Many extramural colleagues have been hugely supportive, both as mentors and friends, throughout this project. They have given me opportunities to develop this work, read pieces of work in progress, offered advice on new directions, alerted me when things appeared to be spiraling into futility, or suggested the perfect next thing to read. In the process, through a blend of attentiveness, praise, and what often seemed to be open hostility, they pushed me into better arguments.

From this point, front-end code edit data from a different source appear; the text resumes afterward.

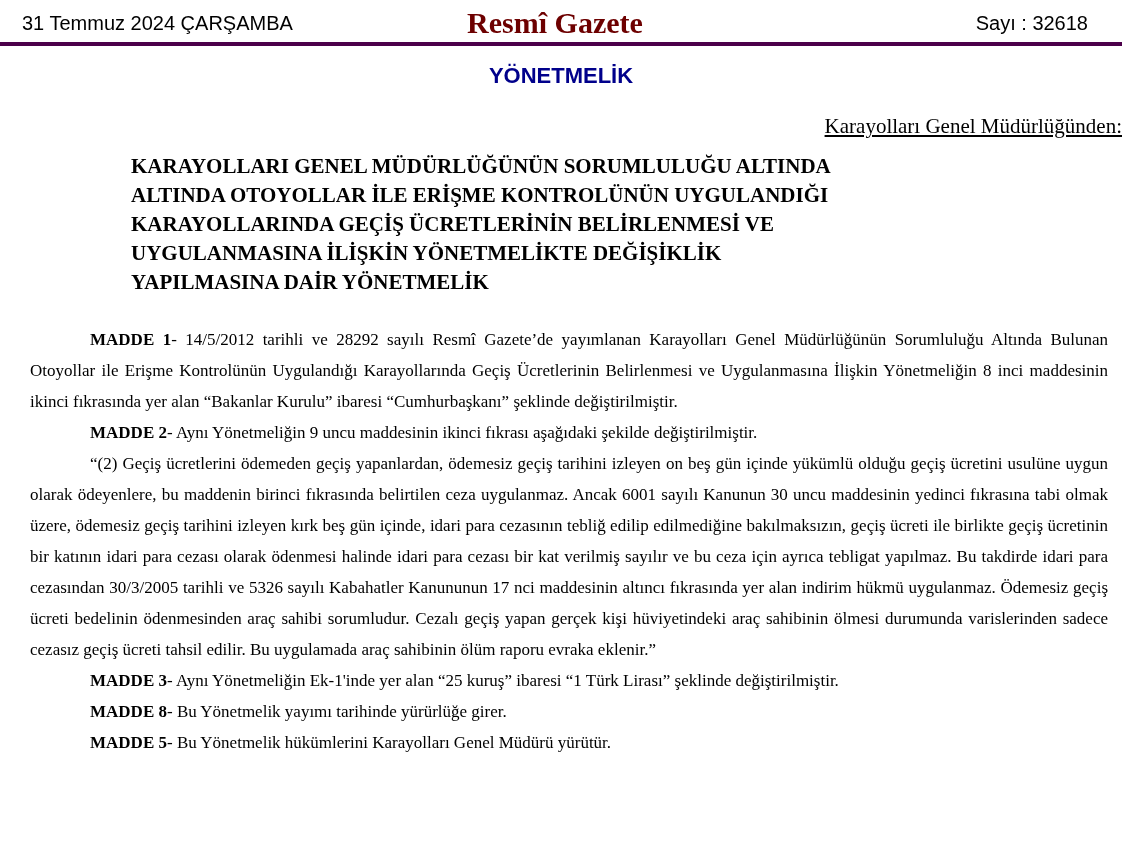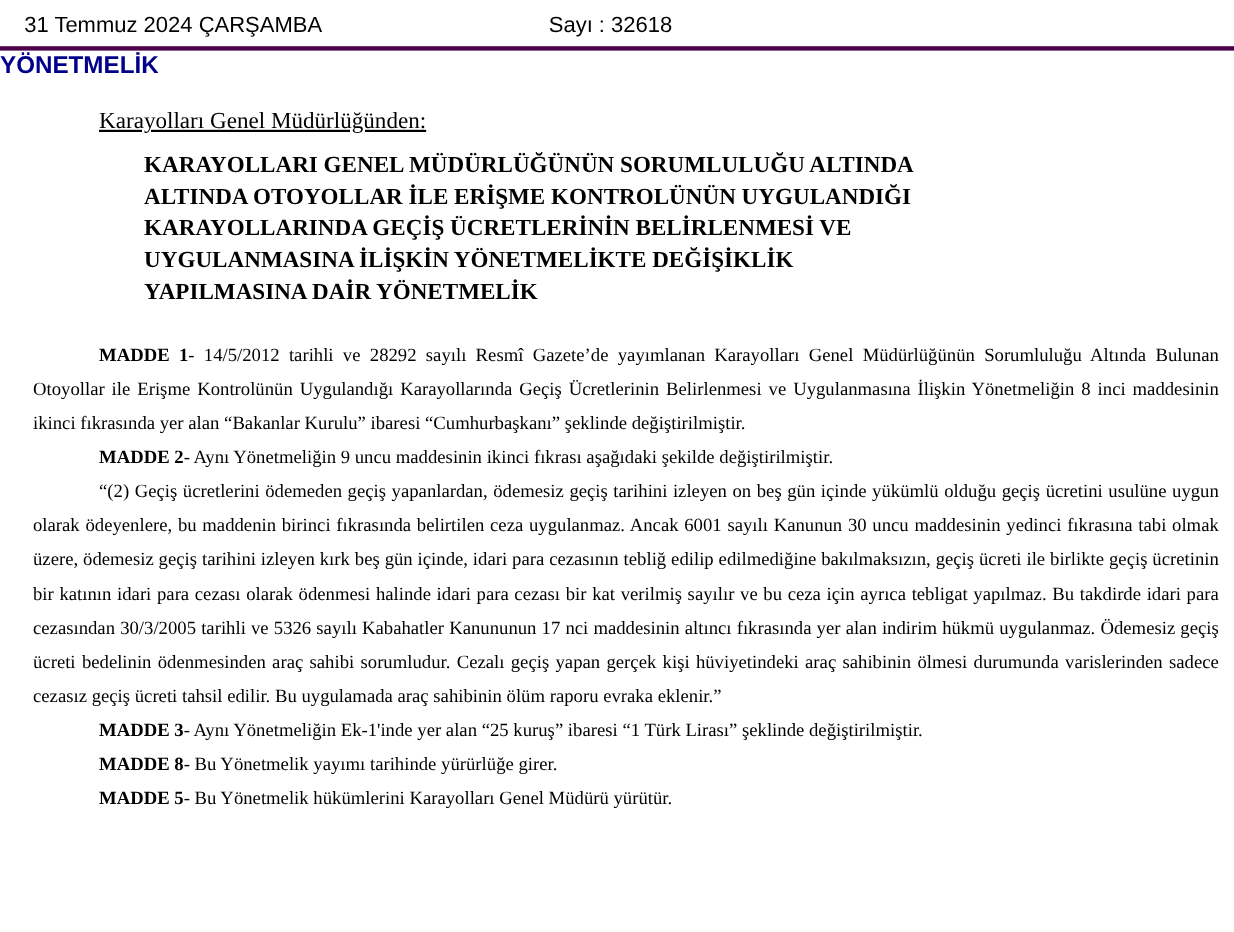--- a/index.html
+++ b/index.html
@@ -92,6 +92,7 @@
 
   <header class="masthead">
     <span class="date">31 Temmuz 2024 ÇARŞAMBA</span>
+    <span class="gazette-title">Resmî Gazete</span>
     <span class="issue-no">Sayı : 32618</span>
   </header>
 

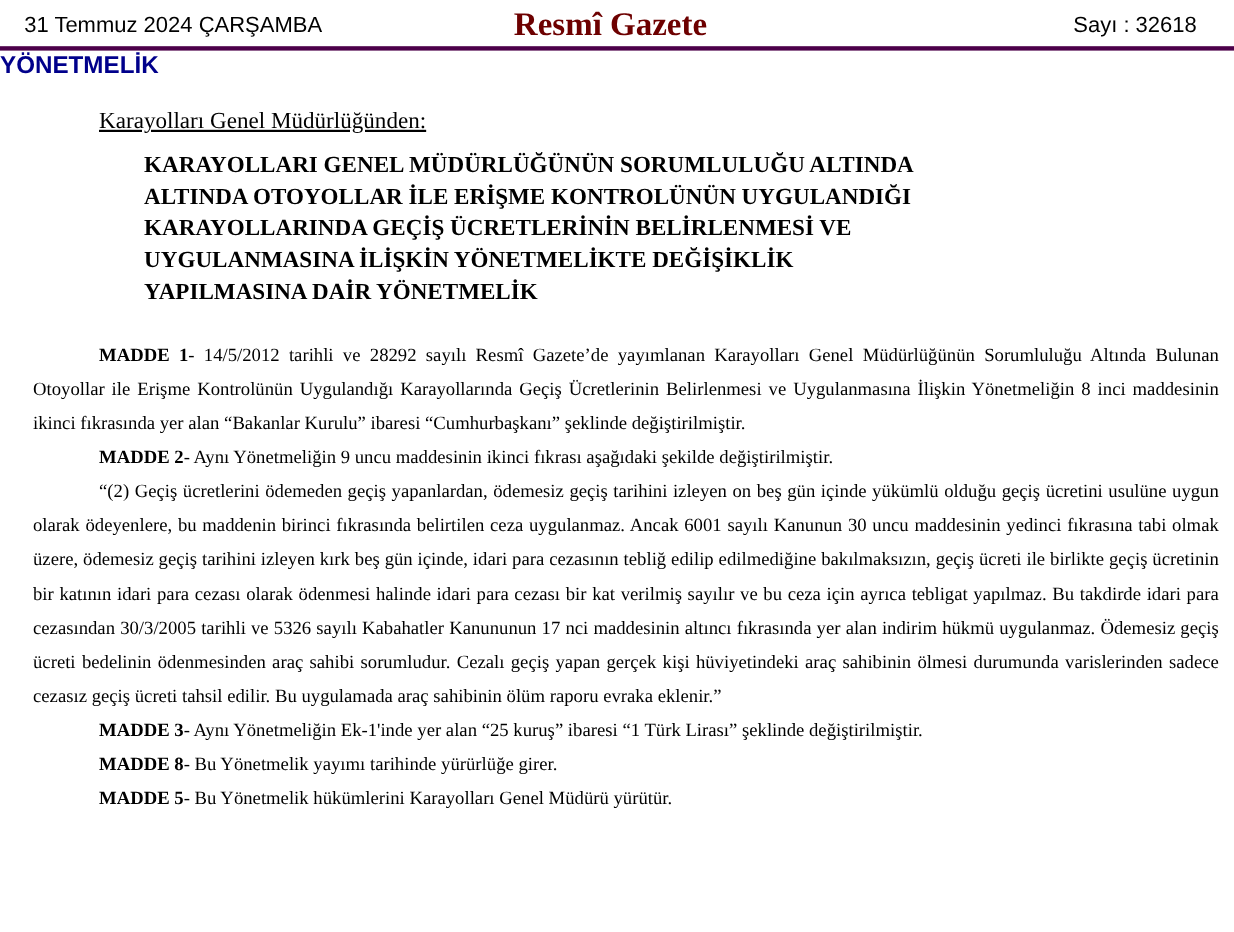--- a/index.html
+++ b/index.html
@@ -50,8 +50,8 @@
   }
   
   .section-heading {
-    margin: 0 0 0 0;
-    text-align: left;
+    margin: 17px 0 0 0;
+    text-align: center;
     font-family: "Liberation Sans", sans-serif;
     font-weight: bold;
     font-size: 22px;

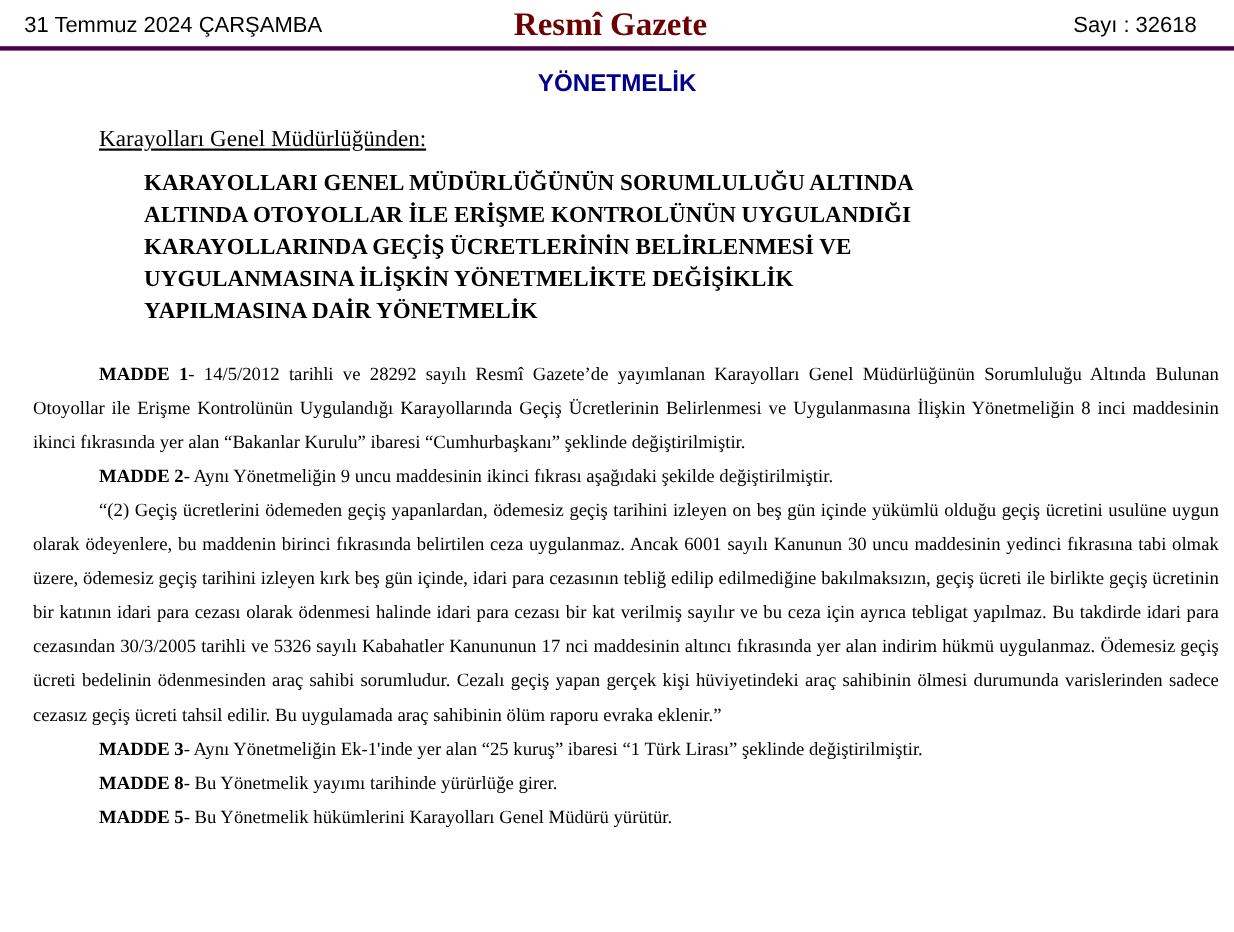--- a/index.html
+++ b/index.html
@@ -62,6 +62,7 @@
     margin: 25px 0 0 90px;
     font-size: 21px;
     text-decoration: underline;
+    text-align: right;
   }
   
   .doc-title {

The most vital of these allies have been Suzanne Barnett, Stephen Behrendt, Colin Carman, David Clark, David Collings, Ashley Cross, Kellie Donovan-Condron, Joel Faflak, Cassandra Falke, Michelle Faubert, Elizabeth Fay, Daniela Garofalo, Michael Genovese, Erin Goss, Shoshannah Bryn Jones Square, Michael Kramp, Devoney Looser, Nowell Marshall, Anne McCarthy, Grace Moore, Lucy Morrison, Jonathan Mulrooney, Christopher Nagle, Jean-Michel Rabaté, Brian Rejack, Marlon Ross, Richard Sha, Anna Shajirat, Kate Singer, Orianne Smith, Michele Speitz, Michael Theune, Crystal Veronie, Orrin Wang, Chris Washington, and Gary Williams. Much could (and ought to) be said about the intellectual generosity of each of these people, the opportunities they have opened for me, and the mark they have left on this work, but I will simply express my deepest thanks without inelegantly gushing.
Most of all, I am in awe of my unfaltering partner, Dawn Hamilton, who unsuspectingly serves as a model of intelligence, love, feminism, and work ethic for me. It has not escaped me how often the fracture feminists wrote enthusiastically of “dawn,” and I believe it is apt. I wish to thank Ms. Hamilton for not murdering me while we sheltered in place to avoid the coronavirus. I reserve similar supreme thanks for my parents, Judy and Murray Sigler, who have been, as ever, the picture of love, support, and encouragement.
Introduction
I n the British Romantic period, feminist literary writers would often question the meaning of time, rather than directly champion rights for women. Perceiving time to be a system of social control, they pried open its linearity to display what we might think of as a fracture within; they placed themselves, rhetorically speaking, within that fracture as a way of discussing current events. I call this tradition “fracture feminism.” By occupying a fracture in time, these writers could seize the space and authority to assess the immediate political world. The fracture feminists resisted the demands of clock and calendar, the obligatory patriotism that often came along with such demands, and the prevailing narratives of English history. They seemed to have knowledge from the future, or at least a strange disregard for chronology. By keeping a foothold in the future while remaining focused on the present, their writing was incompletely subject to the demands of time.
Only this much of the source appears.